I would also recommend using many more raw_samples and random_restarts in opimize_acqf(). 512 and 20, respectively, are good defaults. The current values are much too small to be able to effectively optimize the acquisition functions.

Yes, I'm using a binary outcome, since that's what I get from playing a game. To get probabilities I'd have to play a lot of games with the same settings/features/point and take the mean, but it seems that defeats the point of Bayesian optimization finding the best point to evaluate for each iteration.

The SPSA method seems to work quite well with binary outcomes. This is what I was trying to beat. Unfortunately I was never able to converge faster than SPSA (or even close to that) even increasing the number of samples. There is a pretty long thread of us trying to make it work here: https://www.talkchess.com/forum3/viewtopic.php?f=7&t=71650&h...

I got some feedback form the botorch team back then: https://github.com/pytorch/botorch/issues/347#:~:text=thomas...

Replying as the author -- I do spend some time discussing hetereoskedastic noise (beginning in §2.2 and intermittedly throughout following chapters), although you're right that I don't discuss this particular modeling approach. Personally I think that inferring hetereoskedastic noise from data alone during Bayesian optimization is likely to be very difficult, as you'll need either a lot of data and/or to be in a very small dimension in order to identify the variable noise scale. (Note that the example in the hetGP writeup is only in one dimension.)
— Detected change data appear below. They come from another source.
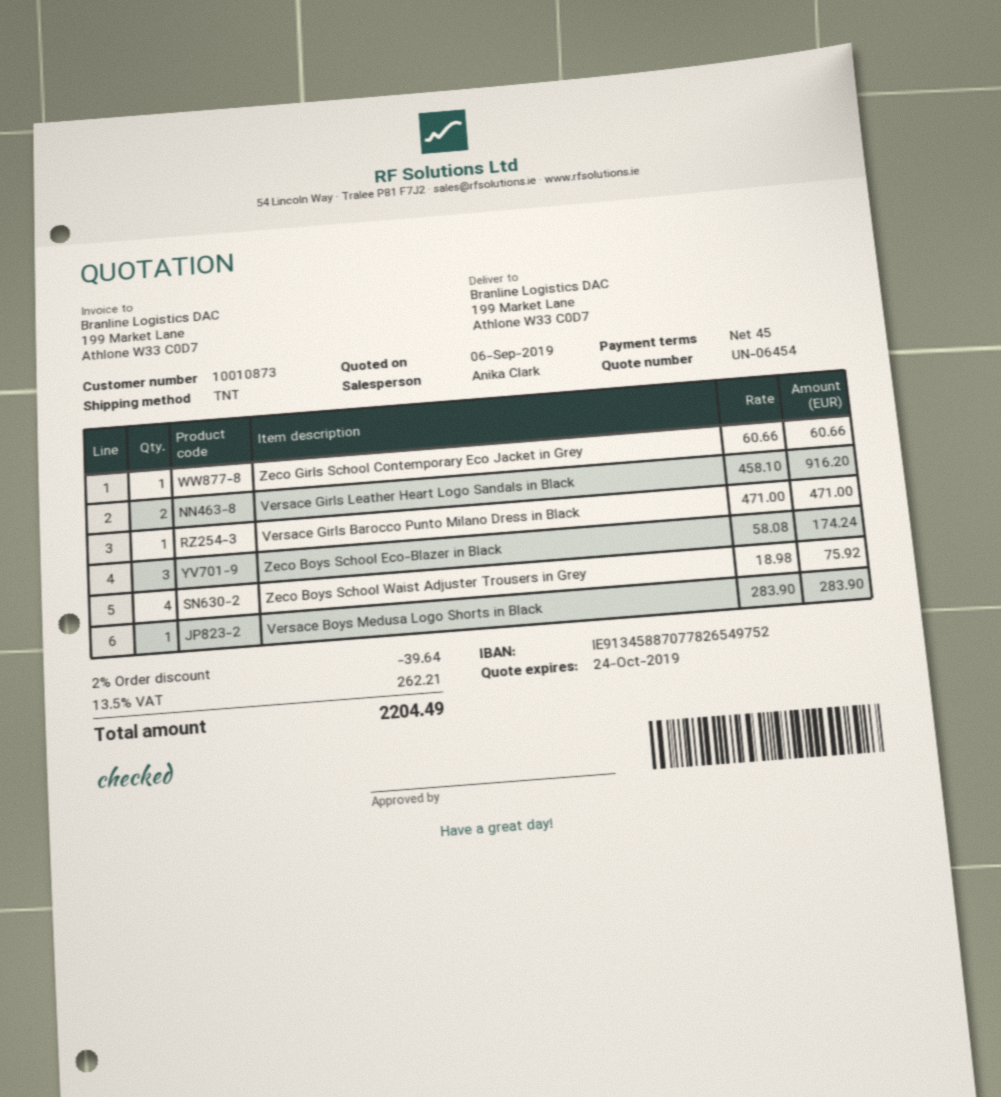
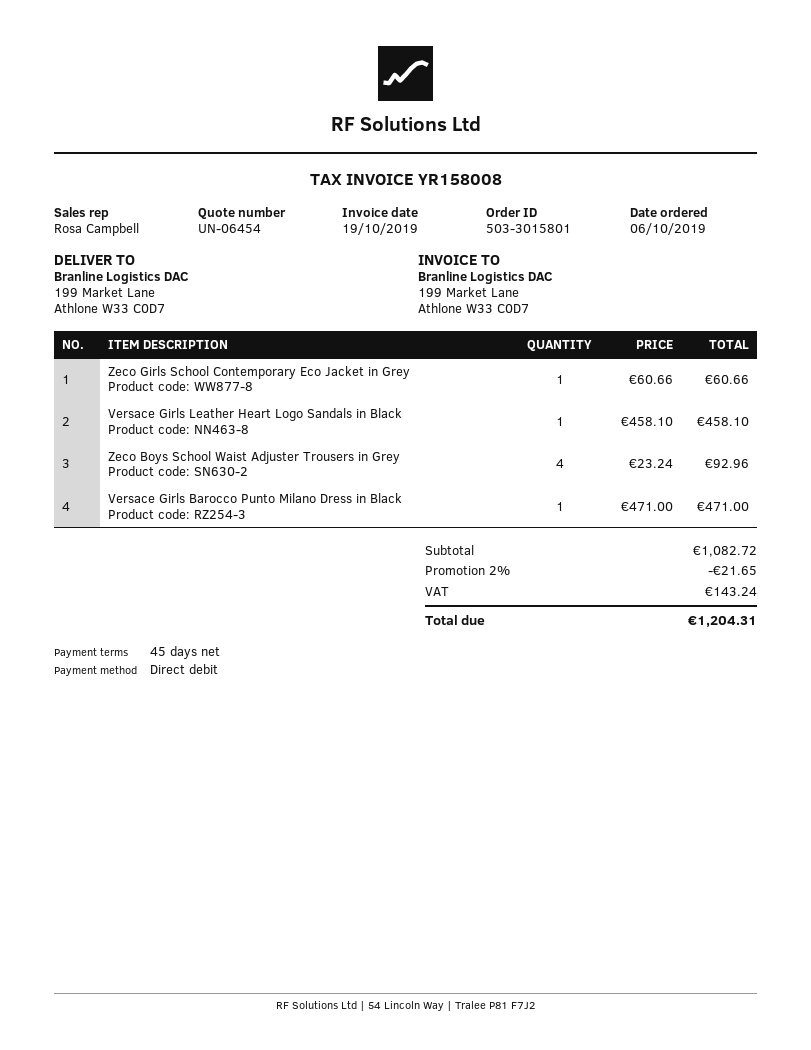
sales rep: Anika Clark -> Rosa Campbell
Versace Girls Leather Heart Logo Sandals in Black: 2 x 458.10 = 916.20 -> 1 x 458.10 = 458.10
Zeco Boys School Eco-Blazer in Black: 3 x 58.08 = 174.24 -> none
Zeco Boys School Waist Adjuster Trousers in Grey: 4 x 18.98 = 75.92 -> 4 x 23.24 = 92.96
Versace Boys Medusa Logo Shorts in Black: 1 x 283.90 = 283.90 -> none
discount: 2% = 39.64 -> 2% = 21.65
tax: 262.21 -> 143.24
total: 2204.49 -> 1204.31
However, when the noise scale is either variable (but known) or can be modeled with a relatively simple (e.g., parametric) model, there may be some benefit to the added model complexity. Here you could include the parameters of the noise model into the model hyperparameters and proceed following the discussion in chapter 4. In doing so, I would be careful to ensure that the data actually support the heteroskedastic noise hypothesis.

Another approach that might be useful in some contexts is a heavy-tailed noise model such as Student-t errors (§§ 2.8, 11.9, 11.11).
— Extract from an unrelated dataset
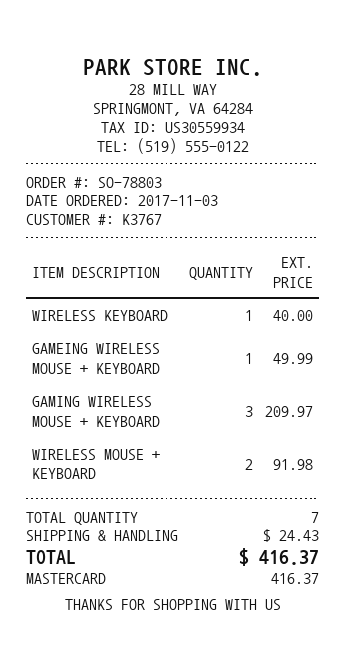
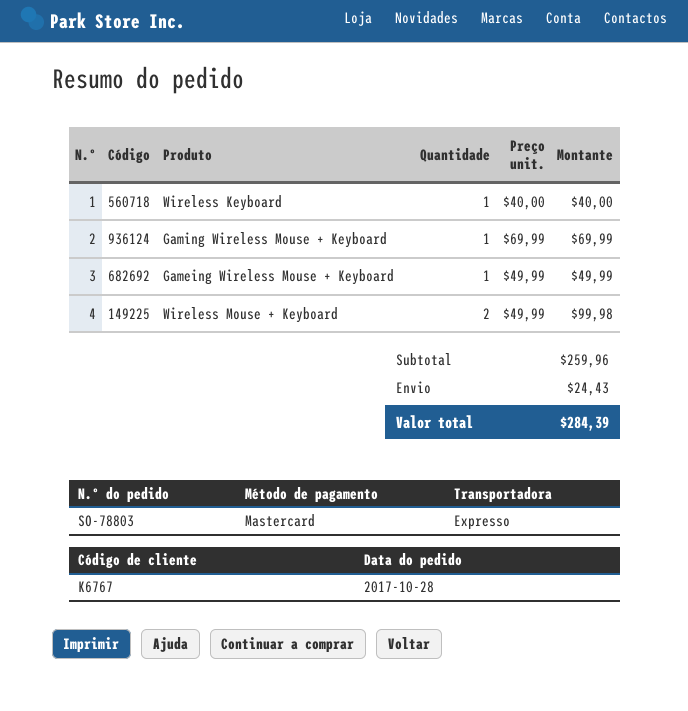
order date: 2017-11-03 -> 2017-10-28
customer number: K3767 -> K6767
GAMING WIRELESS MOUSE + KEYBOARD: 3 for 209.97 -> 1 for 69.99
WIRELESS MOUSE + KEYBOARD: 2 for 91.98 -> 2 for 99.98
total: 416.37 -> 284.39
Thanks for your suggestions. For my use case (tuning parameters of a financial market simulation), I'm essentially able to get good noise estimates for free by re-sampling a set of parameters multiple times.
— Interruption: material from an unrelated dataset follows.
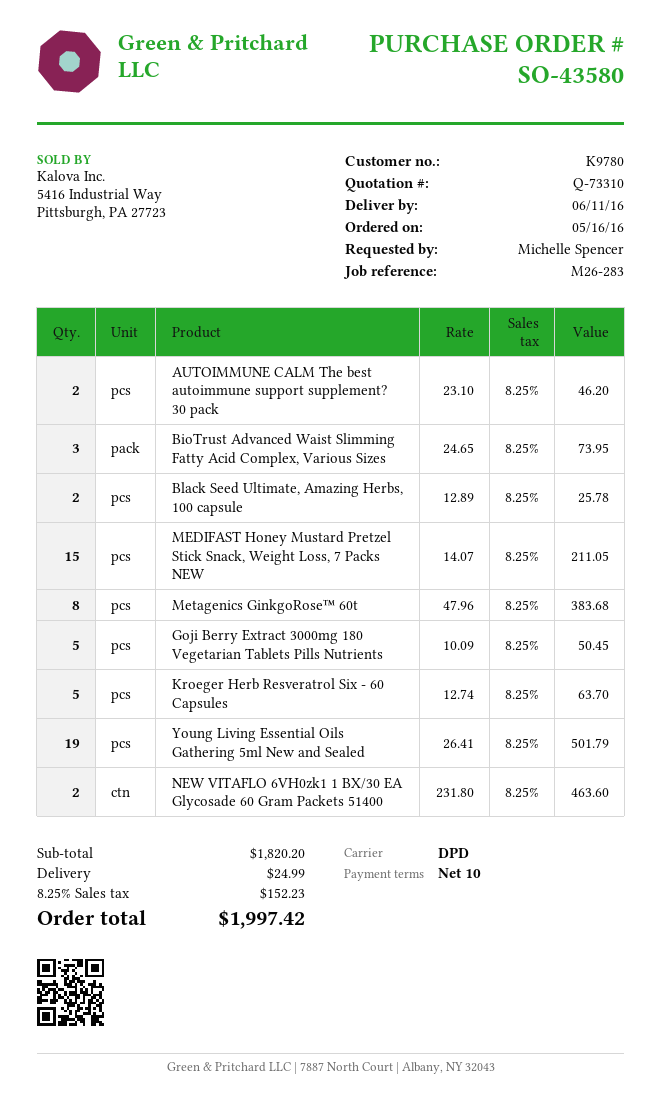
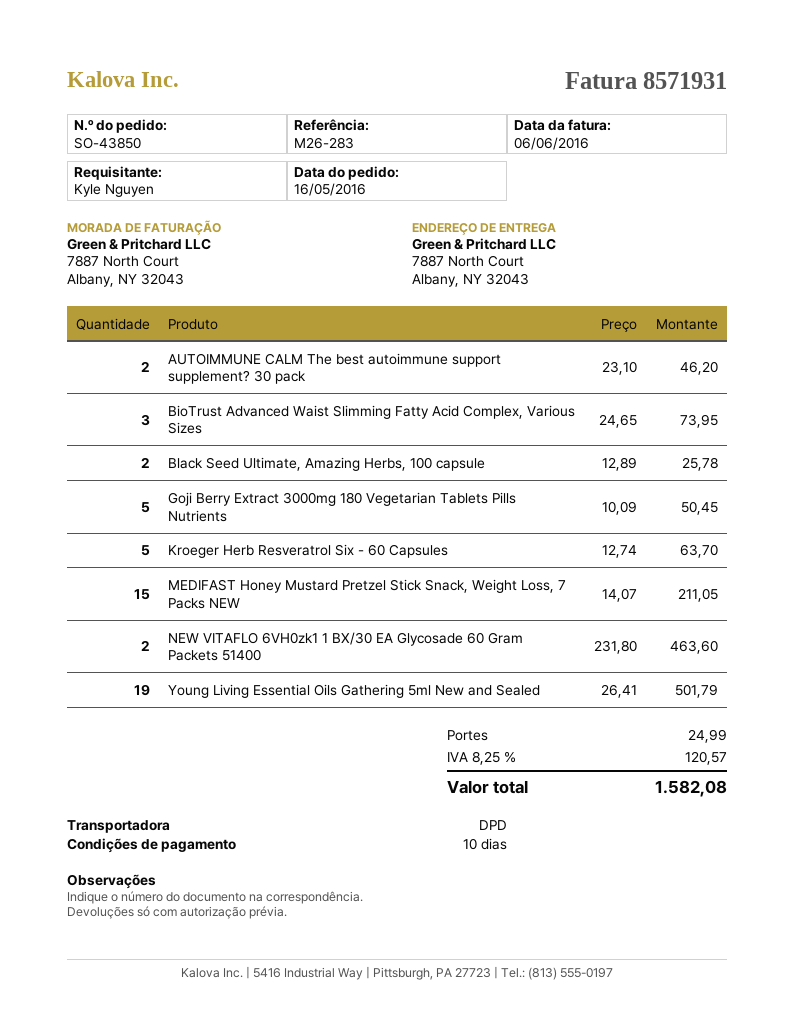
order number: SO-43580 -> SO-43850
ordered by: Michelle Spencer -> Kyle Nguyen
Metagenics GinkgoRose™ 60t: 8 x 47.96 = 383.68 -> none
tax: 8.25% = 152.23 -> 8.25% = 120.57
total: 1997.42 -> 1582.08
So for example, rather than simulate an entire month in one shot, I'll simulate a day 30 times and therefore have a decent estimate of the noise for that result and be able to clearly distinguish the noise from the covariance of the Gaussian process.

The noise in these simulations can vary dramatically in parameter space (easily 10-100x), so it seems like it would be important to model.

That's a fortunate scenario! If you have good noise estimates available then you can sidestep the need to infer the noise scale and instead simply proceed with "typical" heteroskedastic inference. When the observation noise variances are known, you only need to modify the typical GP inference equations to replace the σ²I term that appears in the homoskedastic case (where σ² is the constant noise scale) with a diagonal matrix N indicating the noise variances associated with each observation along the diagonal.

(One might imagine a slightly more flexible model including a scaling parameter, replacing N with c²N and inferring c from data.)